▸ **Task instructions**: Whenever the word "everything" appears in a line of the data below, copy that line.
*** Data provided ***
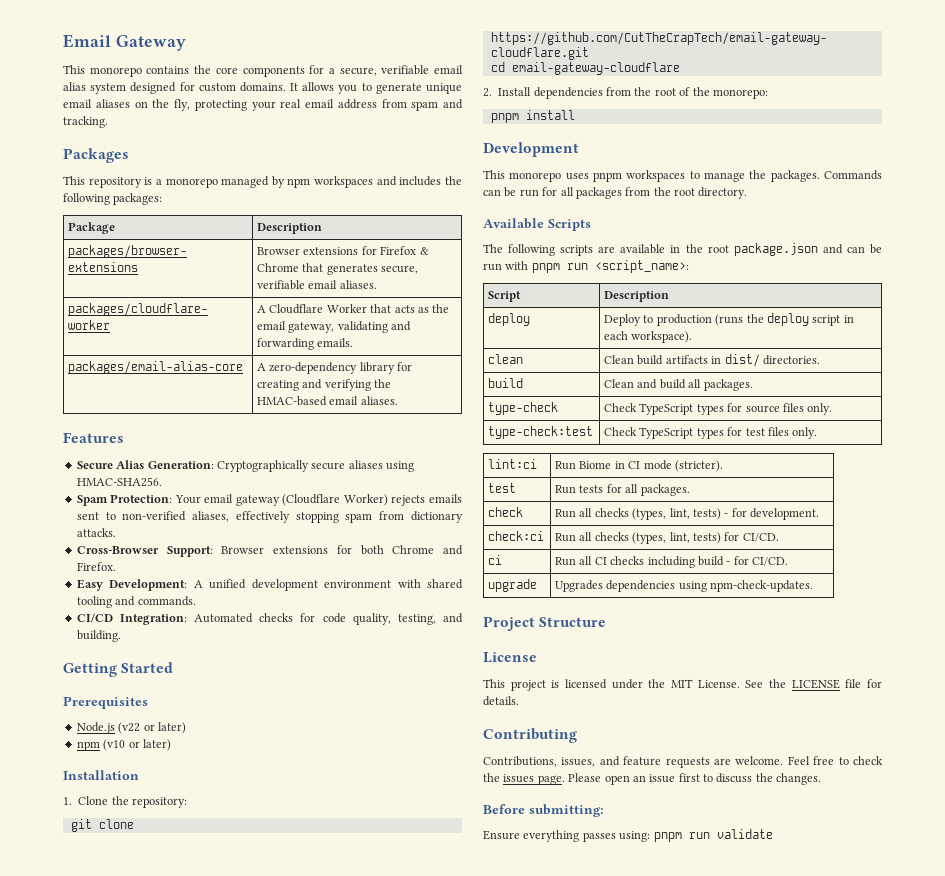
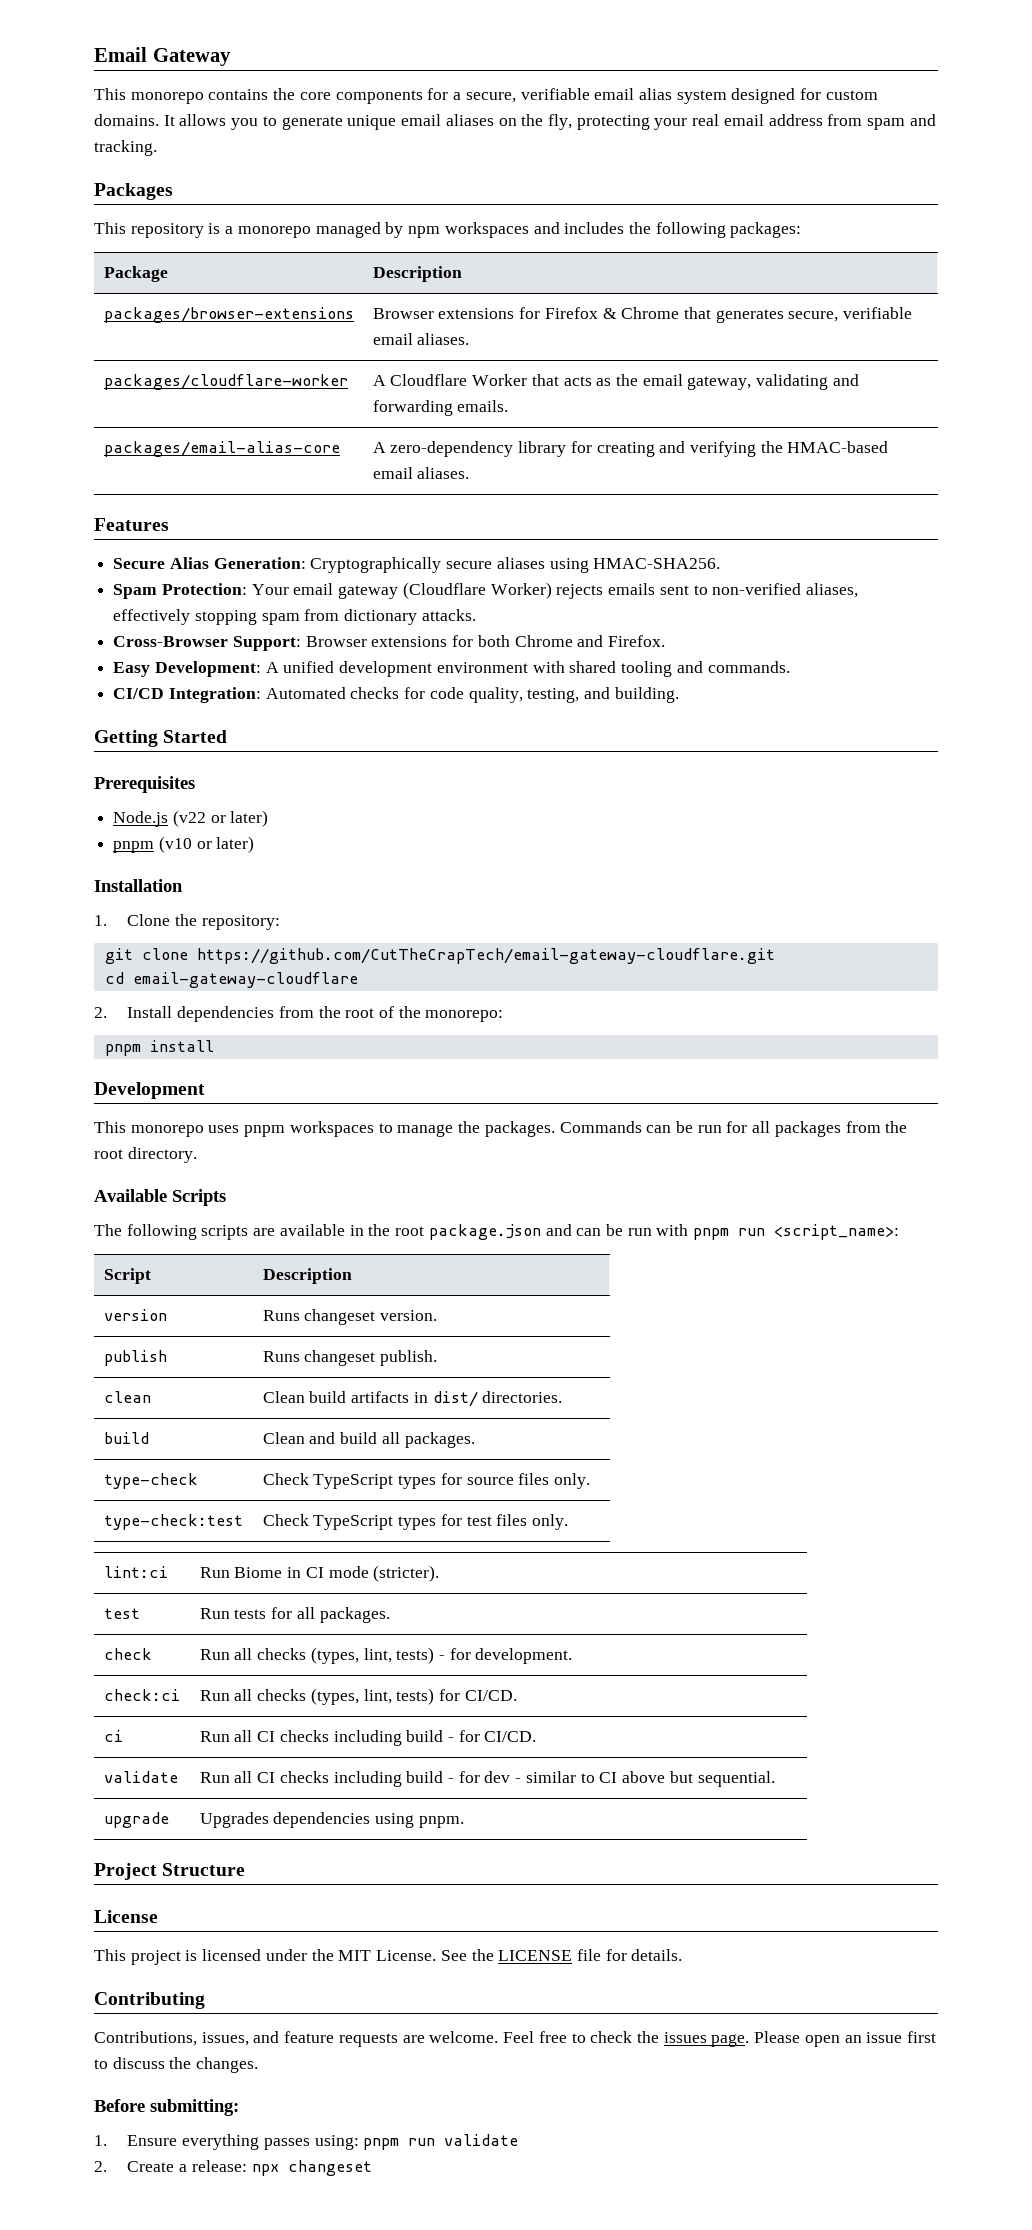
- npm (v10 or later)
+ pnpm (v10 or later)
- deploy | Deploy to production (runs the deploy script in each workspace).
+ version | Runs changeset version.
+ publish | Runs changeset publish.
+ validate | Run all CI checks including build - for dev - similar to CI above but sequential.
- upgrade | Upgrades dependencies using npm-check-updates.
+ upgrade | Upgrades dependencies using pnpm.
- Ensure everything passes using: pnpm run validate
+ 1. Ensure everything passes using: pnpm run validate
+ 2. Create a release: npx changeset

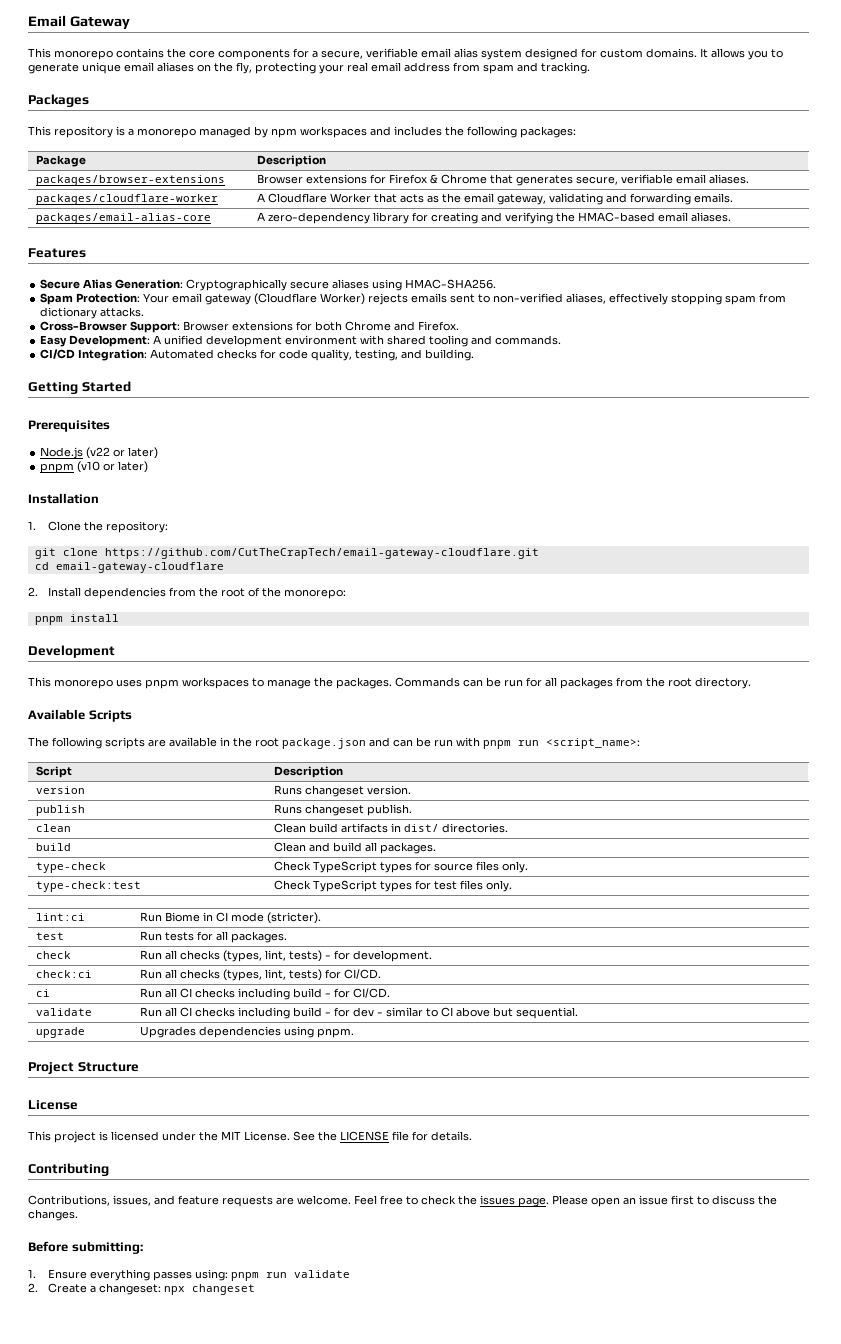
- 2. Create a release: npx changeset
+ 2. Create a changeset: npx changeset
***
▸ **Answer box**:
- Ensure everything passes using: pnpm run validate
+ 1. Ensure everything passes using: pnpm run validate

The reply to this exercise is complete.